Items listed in a dataset:
┏━━
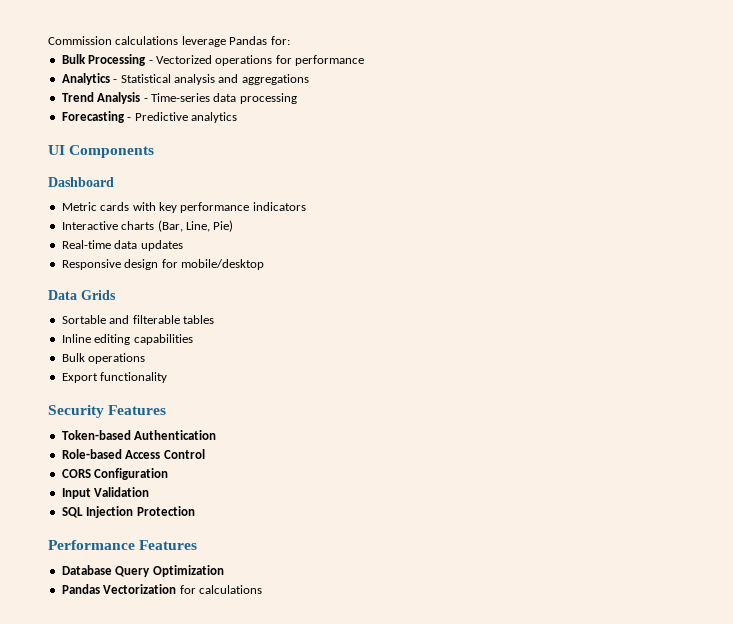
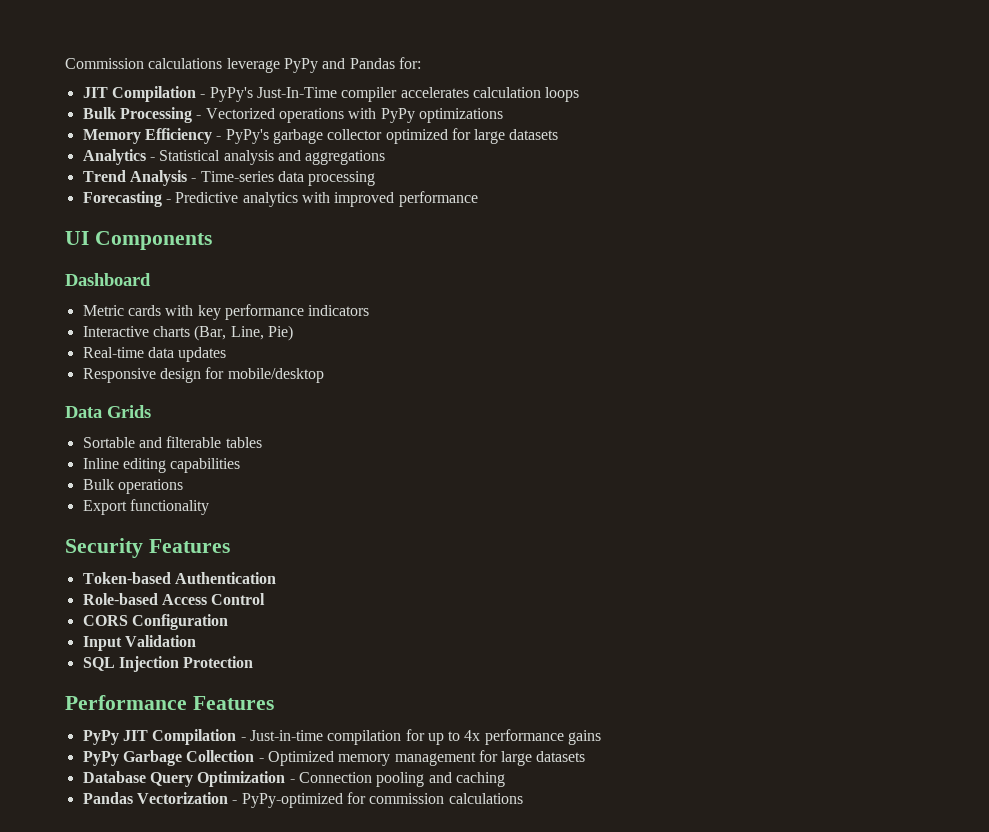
- Commission calculations leverage Pandas for:
+ Commission calculations leverage PyPy and Pandas for:
+ JIT Compilation - PyPy's Just-In-Time compiler accelerates calculation loops
- Bulk Processing - Vectorized operations for performance
+ Bulk Processing - Vectorized operations with PyPy optimizations
+ Memory Efficiency - PyPy's garbage collector optimized for large datasets
- Forecasting - Predictive analytics
+ Forecasting - Predictive analytics with improved performance
- Database Query Optimization
- Pandas Vectorization for calculations
+ PyPy JIT Compilation - Just-in-time compilation for up to 4x performance gains
+ PyPy Garbage Collection - Optimized memory management for large datasets
+ Database Query Optimization - Connection pooling and caching
+ Pandas Vectorization - PyPy-optimized for commission calculations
┗━━
The range runs from the line above containing "calculations leverage PyPy" to the line containing "4x performance gains", inclusive. Restate those lines word for word and no others.

Answer box:
+ Commission calculations leverage PyPy and Pandas for:
+ JIT Compilation - PyPy's Just-In-Time compiler accelerates calculation loops
- Bulk Processing - Vectorized operations for performance
+ Bulk Processing - Vectorized operations with PyPy optimizations
+ Memory Efficiency - PyPy's garbage collector optimized for large datasets
- Forecasting - Predictive analytics
+ Forecasting - Predictive analytics with improved performance
- Database Query Optimization
- Pandas Vectorization for calculations
+ PyPy JIT Compilation - Just-in-time compilation for up to 4x performance gains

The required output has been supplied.